Population health. Many of the metrics related to payment are process and outcomes measures that are part of care plans intended to ensure all members of a population at risk for a specific condition are getting the right care at the right time. Incomplete patient records can lead to providers failing to recognize at-risk patients and missing opportunities to proactively schedule screenings or treatments. For example, if records in one location’s system identify a patient as diabetic, but that diagnosis is missing from another database used by the team doing outreach to patients with chronic care needs, a screening test may be missed, or diet counseling may be overlooked. Effectiveness of the population health system declines, resulting in low-quality metrics and impediments to maximizing revenues.
Clinical quality. Incomplete information due to duplicate or partial records can contribute to clinical errors and adverse events. For example, providers without access to a single, complete patient record may not know what medications their patients are taking. This can lead to duplicate medications prescribed, as well as potential adverse effects from dangerous drug interactions or allergies that may have been documented in one system but are missing from others.
Another heightened risk is errors of omission, where a drug that would likely have benefitted a patient is not prescribed because the full condition of the patient is not accessible to the ordering clinician. If the occurrence rates get too high, these types of adverse events may be counted as hospital-acquired conditions and are part of the basket of measures that can drive down Medicare payments and perhaps payment under other types of value-based models, such as accountable care organizations, gainsharing, or alternative payment models.
Patient satisfaction. As we have seen, poor data quality in patient records can lead to billing errors and confusion around clinical processes. These problems will often lead to frustration and anger on the part of patients and their families. Such negative experiences will inevitably be reflected in poor scores on patient satisfaction surveys.
Patient satisfaction scores affect the formula for Medicare payments and many private payers use similar metrics. Furthermore, negative reviews on social media sites such as Yelp, Facebook, and Healthgrades can result in bad public relations and the loss of future revenue.
In addition to undermining performance on process, quality, and satisfaction measures, poor data quality makes it harder for hospitals to properly measure performance and focus improvement efforts. With bad data, health systems cannot accurately calculate quality measures in the same ways that their payers can. With miscalculated quality measures, providers may develop a false sense of their progress; conversely, an erroneous report showing poor results may lead to wasted efforts to fix nonexistent or low-priority problems.
Duplicate and incomplete records can hurt revenues under both fee-for-service and value-based payment, and these issues are intensifying as providers with disparate systems merge. To improve performance on traditional and emerging revenue cycle metrics, revenue cycle leaders should consider technology that improves data quality.
For example, enterprise master patient indexes (EMPIs) allow hospitals and health systems to identify and match patient records stored across multiple IT systems to prevent duplicate data and ensure accurate patient records.
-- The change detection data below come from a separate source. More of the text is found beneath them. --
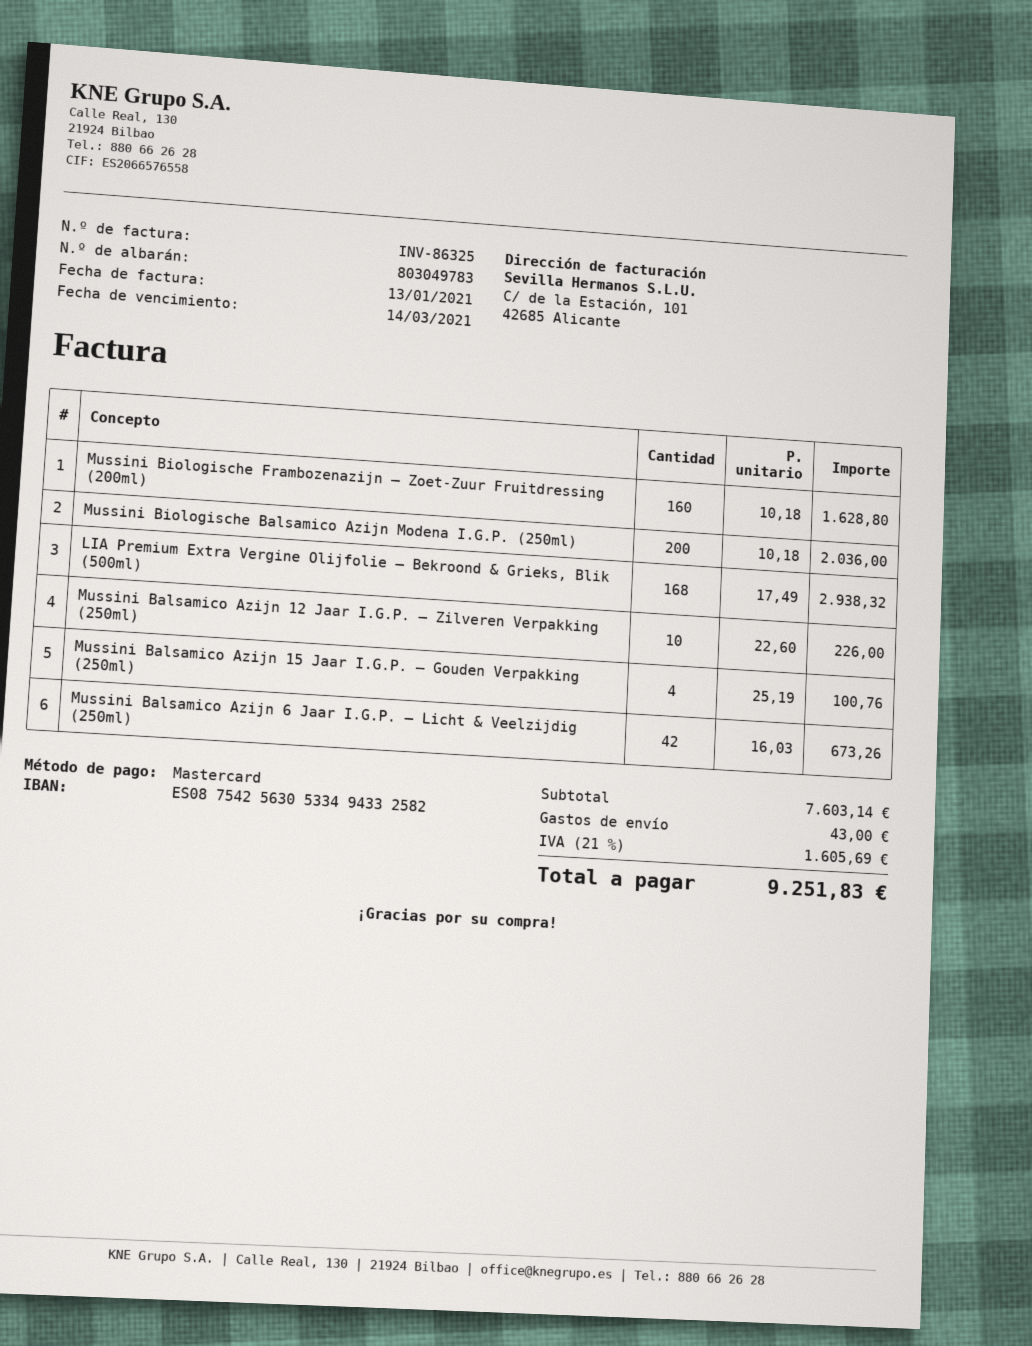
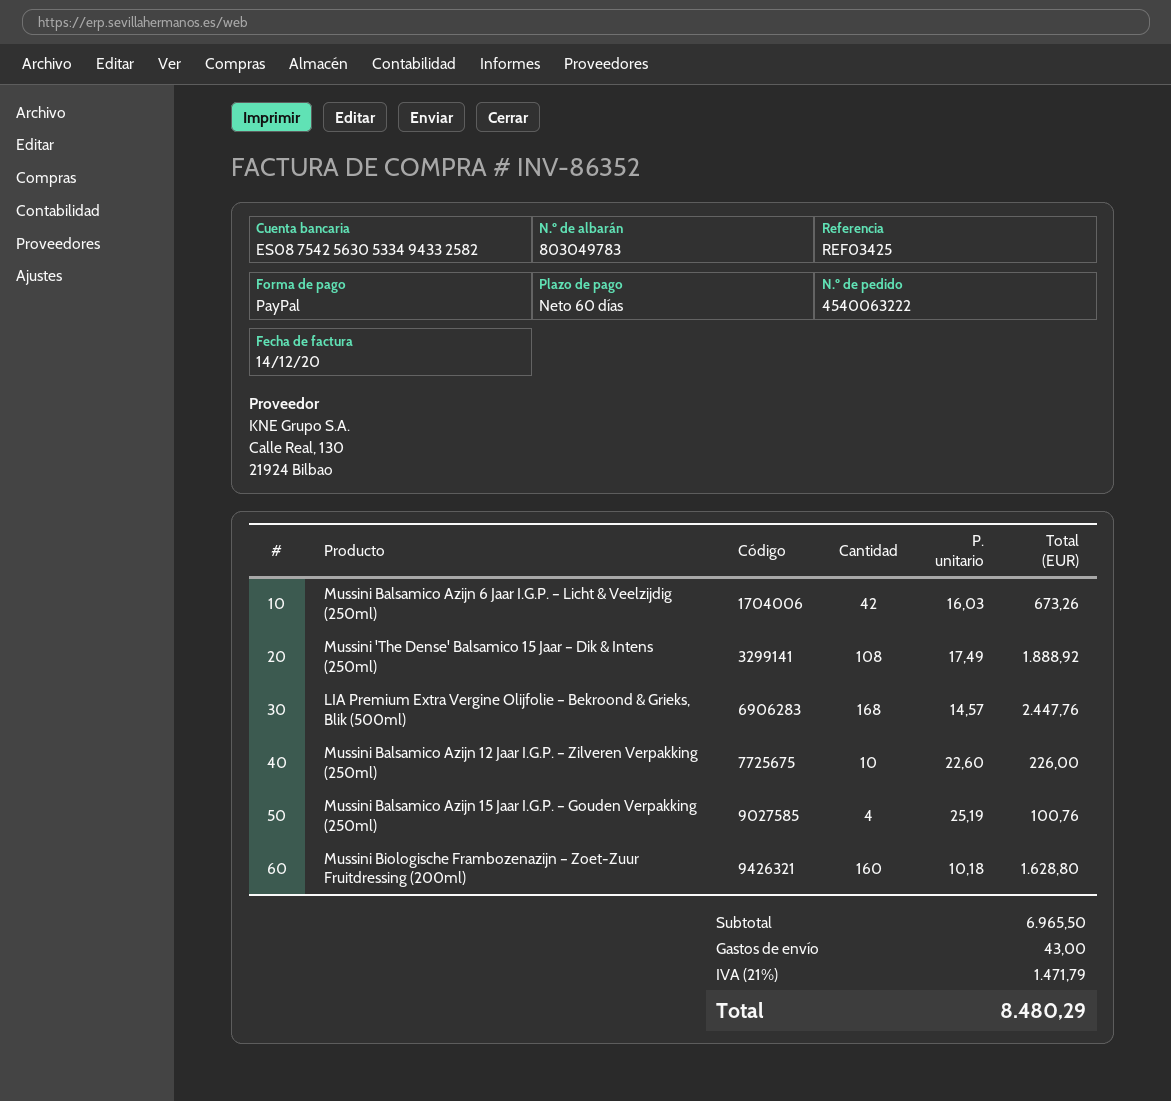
invoice number: INV-86325 -> INV-86352
invoice date: 2021-01-13 -> 2020-12-14
payment method: Mastercard -> PayPal
Mussini Biologische Balsamico Azijn Modena I.G.P. (250ml): 200 x 10.18 = 2036.00 -> none
LIA Premium Extra Vergine Olijfolie – Bekroond & Grieks, Blik (500ml): 168 x 17.49 = 2938.32 -> 168 x 14.57 = 2447.76
Mussini 'The Dense' Balsamico 15 Jaar – Dik & Intens (250ml): none -> 108 x 17.49 = 1888.92
subtotal: 7603.14 -> 6965.50
tax: 21% = 1605.69 -> 21% = 1471.79
total: 9251.83 -> 8480.29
Next-generation EMPI solutions use patient matching algorithms to deliver the following resources:
- Access to accurate patient records from multiple IT systems
- A reduction in duplicate data and manual data governance and cleansing
- Self-service patient portals to support patient-driven care
- A common data backbone for patient analytics programs
Technology solutions that integrate patient data from all clinical, operational, and financial systems can create a unified view of patient records that helps clinicians and operations staff perform at their best. At the same time, an improved patient experience will raise satisfaction and engagement.